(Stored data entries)
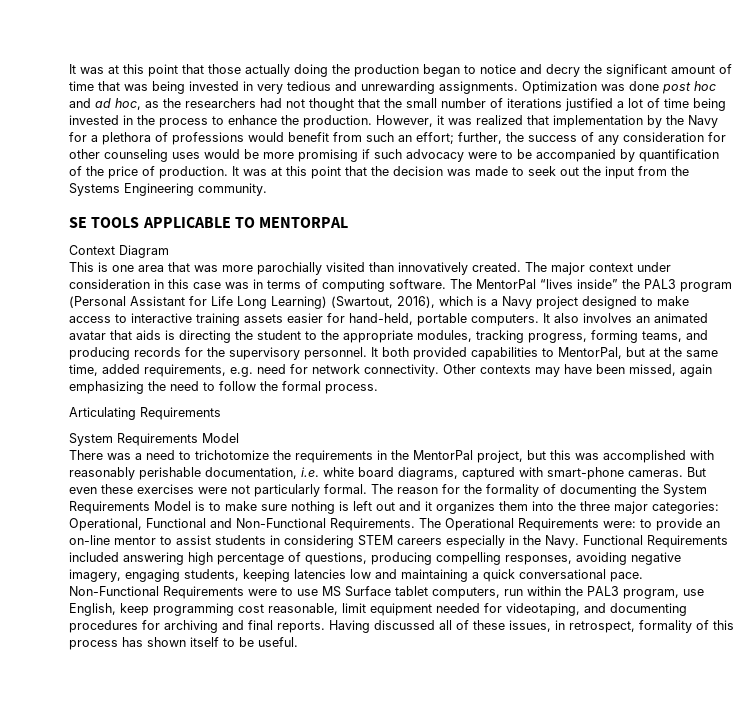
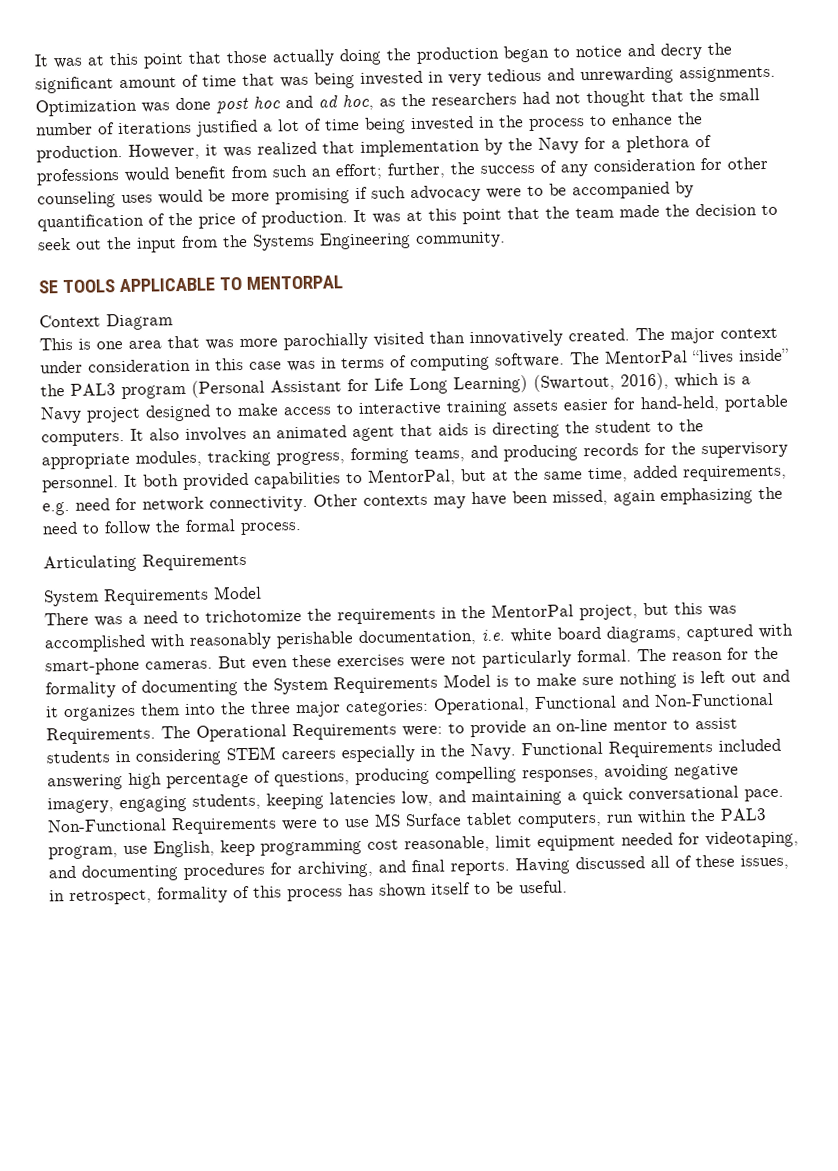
- It was at this point that the decision was made to seek out the input from the Systems Engineering community.
+ It was at this point that the team made the decision to seek out the input from the Systems Engineering community.
- It also involves an animated avatar that aids is directing the student to the appropriate modules, tracking progress, forming teams, and producing records for the supervisory personnel.
+ It also involves an animated agent that aids is directing the student to the appropriate modules, tracking progress, forming teams, and producing records for the supervisory personnel.
- Functional Requirements included answering high percentage of questions, producing compelling responses, avoiding negative imagery, engaging students, keeping latencies low and maintaining a quick conversational pace.
+ Functional Requirements included answering high percentage of questions, producing compelling responses, avoiding negative imagery, engaging students, keeping latencies low, and maintaining a quick conversational pace.
- Non-Functional Requirements were to use MS Surface tablet computers, run within the PAL3 program, use English, keep programming cost reasonable, limit equipment needed for videotaping, and documenting procedures for archiving and final reports.
+ Non-Functional Requirements were to use MS Surface tablet computers, run within the PAL3 program, use English, keep programming cost reasonable, limit equipment needed for videotaping, and documenting procedures for archiving, and final reports.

YOUR ASSIGNMENT:
Without the pictures, return each entry exactly as given.

SOLUTION TO THIS TASK:
- It was at this point that the decision was made to seek out the input from the Systems Engineering community.
+ It was at this point that the team made the decision to seek out the input from the Systems Engineering community.
- It also involves an animated avatar that aids is directing the student to the appropriate modules, tracking progress, forming teams, and producing records for the supervisory personnel.
+ It also involves an animated agent that aids is directing the student to the appropriate modules, tracking progress, forming teams, and producing records for the supervisory personnel.
- Functional Requirements included answering high percentage of questions, producing compelling responses, avoiding negative imagery, engaging students, keeping latencies low and maintaining a quick conversational pace.
+ Functional Requirements included answering high percentage of questions, producing compelling responses, avoiding negative imagery, engaging students, keeping latencies low, and maintaining a quick conversational pace.
- Non-Functional Requirements were to use MS Surface tablet computers, run within the PAL3 program, use English, keep programming cost reasonable, limit equipment needed for videotaping, and documenting procedures for archiving and final reports.
+ Non-Functional Requirements were to use MS Surface tablet computers, run within the PAL3 program, use English, keep programming cost reasonable, limit equipment needed for videotaping, and documenting procedures for archiving, and final reports.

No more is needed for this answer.